In the next and last edition of the Russian Third League, Lokomotiv-d were promoted to the Russian Second Division. The club's promotion was down to Lokomotiv's-d own merit as the club languished at the wrong end of the table once again but the second reorganisation made by the Russian Football Authorities ensured that Lokomotiv-d were promoted to the third tier.

===Lokomotiv-2 Moscow===

Following their promotion to the third tier, Lokomotiv-d were renamed to Lokomotiv-2 Moscow but the re-branding was not match with any improvements on the pitch as Lokomotiv-2 Moscow ended up at the lower echelons of the Russian Second Division in both 1998 and 1999.

In the following season, Lokomotiv-2's performances improved marginally but at the end of the season the club was disbanded.

===Lokomotiv-2 Moscow (Re-founded)===

On 13 February 2008, Lokomotiv-2 Moscow was re-founded with the aim of participating in the Russian Amateur Football League and gain promotion to the Russian Second Division.
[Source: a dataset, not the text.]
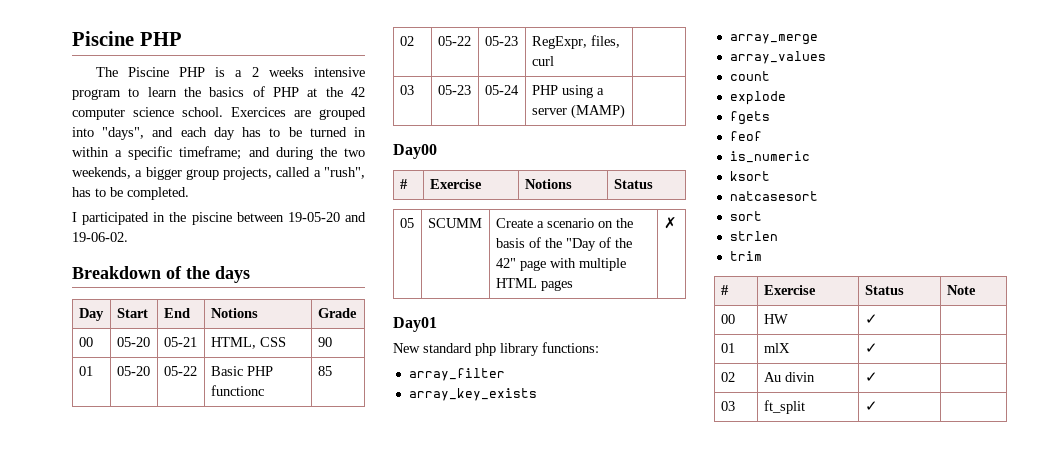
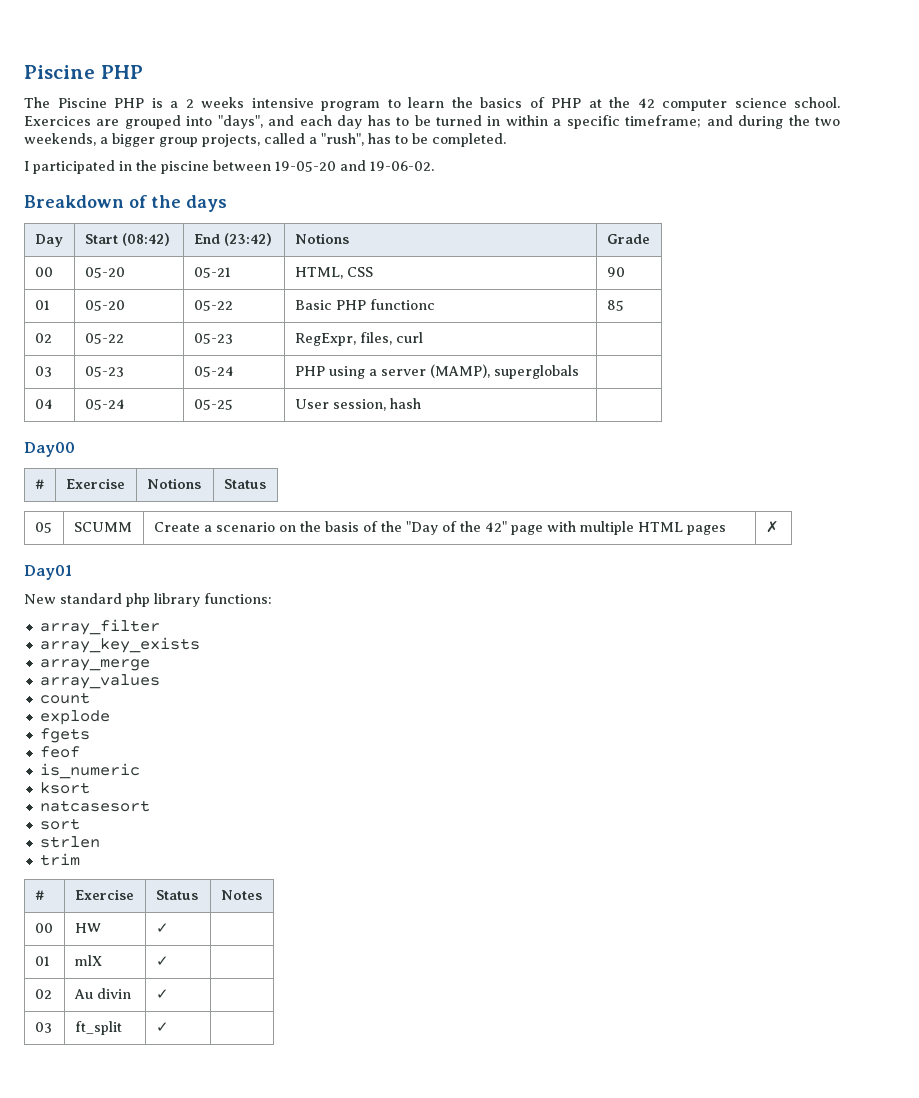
(148, 313) none -> [121,233,170,246] (08:42)
(190, 313) none -> [223,233,272,246] (23:42)
[570,104,625,119] (MAMP) -> [429,364,579,379] [34,399,53,409] [84,399,125,410] [193,399,233,410] [294,398,421,411] (MAMP), superglobals | // 04 | 05-24 | 05-25 | User session, hash
[946,285,976,295] Note -> [220,890,262,900] Notes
Lokomotiv-2's performances in the 2008 championship was overall a success as the club secured the bronze medals by beating Zenit Moscow on the final day in front of a sizeable crowd.

Financial problems of clubs which participated in the 2008 Russian Second Division resulted in Lokomotiv-2 being promoted to the said division. The first season was overall a success as the club ended in the upper parts of the table. Despite the positive performances which followed, the fact that the club did not remain connected to Lokomotiv notwithstanding it being Lokomotiv's farm club, took its toll on Lokomotiv-2 and following the conclusion of the 2013-2014 Russian Second Division championship, the club was disbanded.

===Kazanka Moscow===

On 24 May 2017, Lokomotiv's president Mr Ilya Herkus announced the foundation of Lokomotiv-Kazanka with the purpose of acting as Lokomotiv's farm club once again. Denis Klyuyev was appointed as the club's head coach and Sapsan Arena was chosen as Lokomotiv-Kazanka's home stadium. On 5 July 2017, Lokomotiv-Kazanka was officially launched but in reversal of the original statement, Lokomotiv was dropped and the club was named Kazanka.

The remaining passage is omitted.